* Action item:
Below are some records; repeat them all exactly, minus the pictures.
== == ==
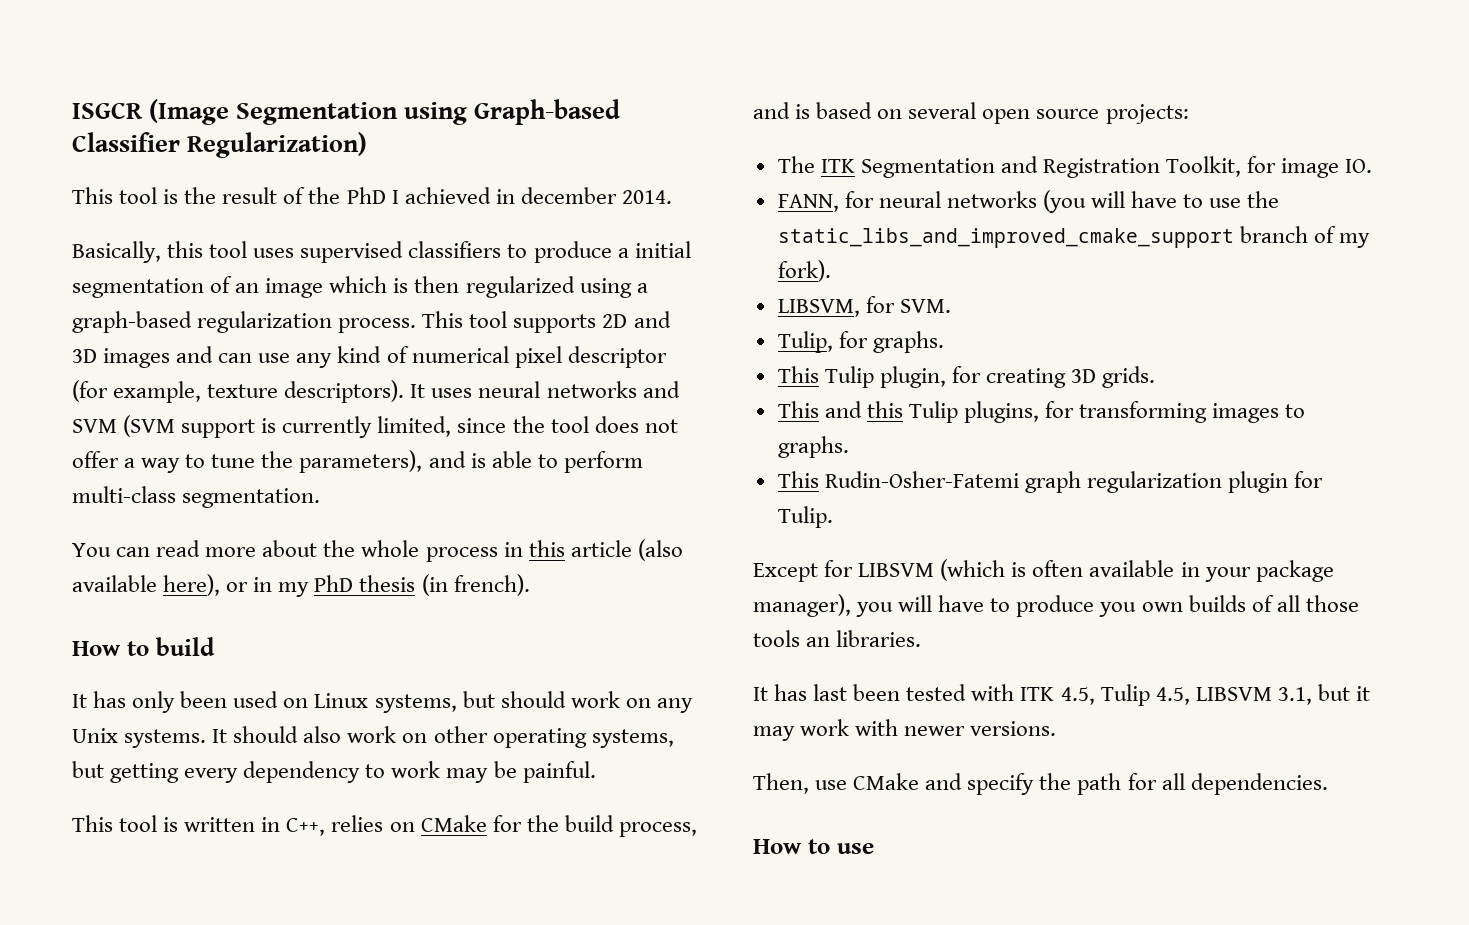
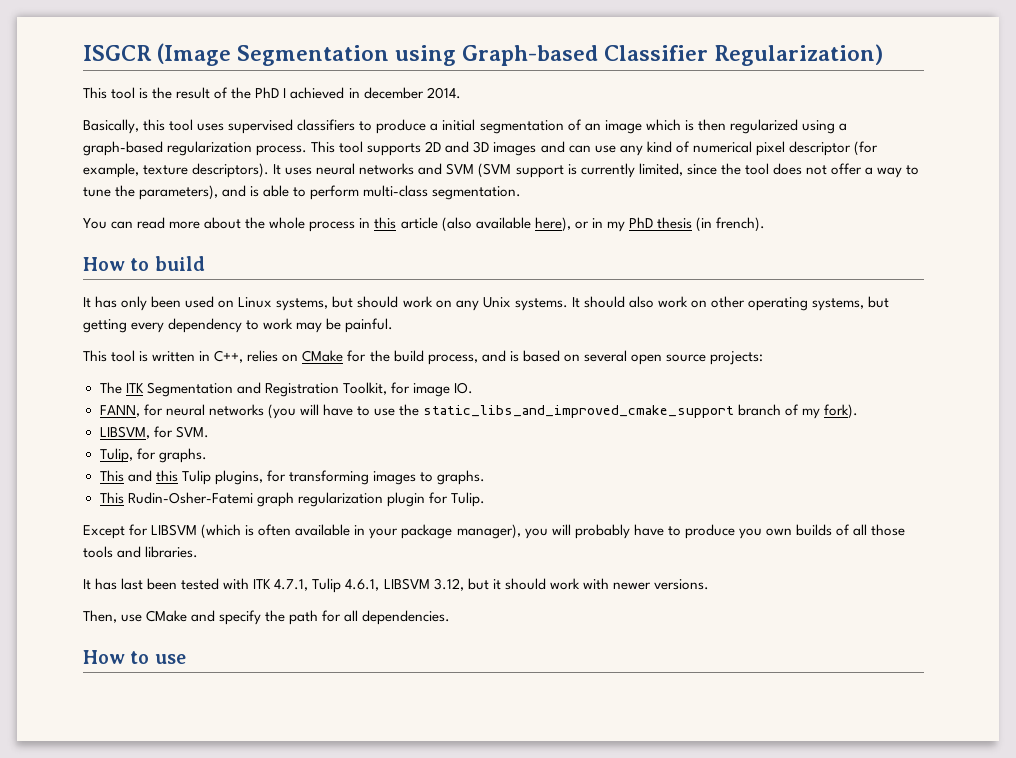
[777,366,1156,388] // This Tulip plugin, for creating 3D grids. -> (207, 455) none
(933, 603) none -> [574,524,630,539] probably
[806,637,831,647] an -> [117,546,142,558] and
[1060,684,1312,706] 4.5, Tulip 4.5, LIBSVM 3.1, -> [274,578,464,593] 4.7.1, Tulip 4.6.1, LIBSVM 3.12,
[753,726,795,741] may -> [504,578,546,590] should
== == ==
* Solution to this task:
[777,366,1156,388] // This Tulip plugin, for creating 3D grids. -> (207, 455) none
(933, 603) none -> [574,524,630,539] probably
[806,637,831,647] an -> [117,546,142,558] and
[1060,684,1312,706] 4.5, Tulip 4.5, LIBSVM 3.1, -> [274,578,464,593] 4.7.1, Tulip 4.6.1, LIBSVM 3.12,
[753,726,795,741] may -> [504,578,546,590] should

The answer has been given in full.